Welche Nachbesserungen die „Nahles-Rente“ braucht, um das Ziel einer breiteren bAV-Versorgung auch zu erreichen. Der Entwurf der Ministerin auf dem Prüfstand

Nahles-Plan: reine Beitragszusage 

Voraussetzung für das „De-Risking“ des bislang für die Leistung haftenden Arbeitgebers ist aber, dass die Beiträge an „gemeinsame Einrichtungen nach dem Tarifvertragsgesetz“ gezahlt werden, die damit gegenüber den bisherigen bAV-Anbietern privilegiert würden. Direktversicherungen wären bei der Umsetzung einer sogenannten Nahles-Rente „außen vor“, erklärt Dr. Markus Faulhaber, Vorstandsvorsitzender der Allianz Leben.
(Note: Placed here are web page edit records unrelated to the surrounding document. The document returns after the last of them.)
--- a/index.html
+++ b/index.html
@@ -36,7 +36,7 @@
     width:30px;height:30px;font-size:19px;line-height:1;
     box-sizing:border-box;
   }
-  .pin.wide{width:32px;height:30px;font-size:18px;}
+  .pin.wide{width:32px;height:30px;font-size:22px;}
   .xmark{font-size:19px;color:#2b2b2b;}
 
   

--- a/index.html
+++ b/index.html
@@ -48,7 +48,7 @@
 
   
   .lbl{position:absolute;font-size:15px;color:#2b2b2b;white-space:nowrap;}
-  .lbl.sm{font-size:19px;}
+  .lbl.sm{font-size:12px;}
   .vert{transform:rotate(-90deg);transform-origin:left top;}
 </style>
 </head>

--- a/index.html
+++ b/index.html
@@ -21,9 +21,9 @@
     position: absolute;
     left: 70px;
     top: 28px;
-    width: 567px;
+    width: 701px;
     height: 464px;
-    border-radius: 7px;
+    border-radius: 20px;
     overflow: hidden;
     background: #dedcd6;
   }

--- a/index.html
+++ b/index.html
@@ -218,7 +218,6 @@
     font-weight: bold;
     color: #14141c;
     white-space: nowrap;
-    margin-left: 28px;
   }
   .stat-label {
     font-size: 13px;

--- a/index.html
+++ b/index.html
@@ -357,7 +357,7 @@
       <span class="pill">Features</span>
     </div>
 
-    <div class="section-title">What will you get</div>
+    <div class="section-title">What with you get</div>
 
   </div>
Das erzeugt erwartungsgemäß Kritik beim Gesamtverband der Deutschen Versicherungswirtschaft (GDV). In seiner Stellungnahme zum „Neuen Sozialpartnermodell Betriebsrente“ des Bundesministeriums für Arbeit und Soziales (BMAS) fordert er, „Direktversicherungen und deregulierte Pensionskassen als die am besten abgesicherten Durchführungswege bei der begrenzten Haftung des Arbeitgebers für die bAV zwingend mit einzubeziehen.“

Aufklärung notwendiger als Enthaftung

Das „De-Risking“ wäre ein Aspekt, den Arbeitgeber gern mitnehmen würden. Ob es die Verbreitung der bAV, gerade in den kleinen und mittleren Unternehmen (KMU), wirklich pusht, ist fraglich. Denn laut Forschern der V.E.R.S. Leipzig, die für ihren „bAV-Kompass Mittelstand“ bundesweit 48 Verantwortliche aus KMU befragten, spielt die oft als bAV-Hemmnis Nummer eins genannte Haftung des Arbeitgebers nur eine untergeordnete Rolle.

Relevanter seien knappe Budgets und ein geringes Wissen über Vorteile der bAV. Nimmt man den Arbeitgeber aus der Haftung, so darf der bevorzugte Durchführungsweg über Direktversicherungen schon allein aus Wettbewerbsgründen, nicht ausgeschlossen werden. Ferner bedarf es weiterer Aufklärung zum Thema bAV. Einer Aufklärung, die die Vorteile und Möglichkeiten der bAV transparent und verständlich darlegt, würde ein weiterer Durchführungsweg entgegenlaufen.

Komplexität als Haupthemmnis

„Würde es neben den fünf Durchführungswegen einen weiteren geben, erhöhte das die Komplexität weiter“, warnt auch Faulhaber. Das verwirrende System gilt als wichtiger Grund für die im internationalen Vergleich geringe bAV-Quote hierzulande, die seit Jahren bei 60 Prozent stagniert. Gerade im Mittelstand besteht akuter Handlungsbedarf, wo die meiste Überzeugungsarbeit geleistet werden muss.

Das gilt insbesondere für die unter 30-Jährigen, bei denen die bAV-Durchdringung im Mittelstand gerade einmal 12 Prozent beträgt. „Dabei sind sie es, die den demografischen Wandel und seine finanziellen Folgen für die Altersversorgung besonders hart zu spüren bekommen werden“, wie Dr. Fred Wagner, Professor für Versicherungsbetriebslehre an der Universität Leipzig, betont.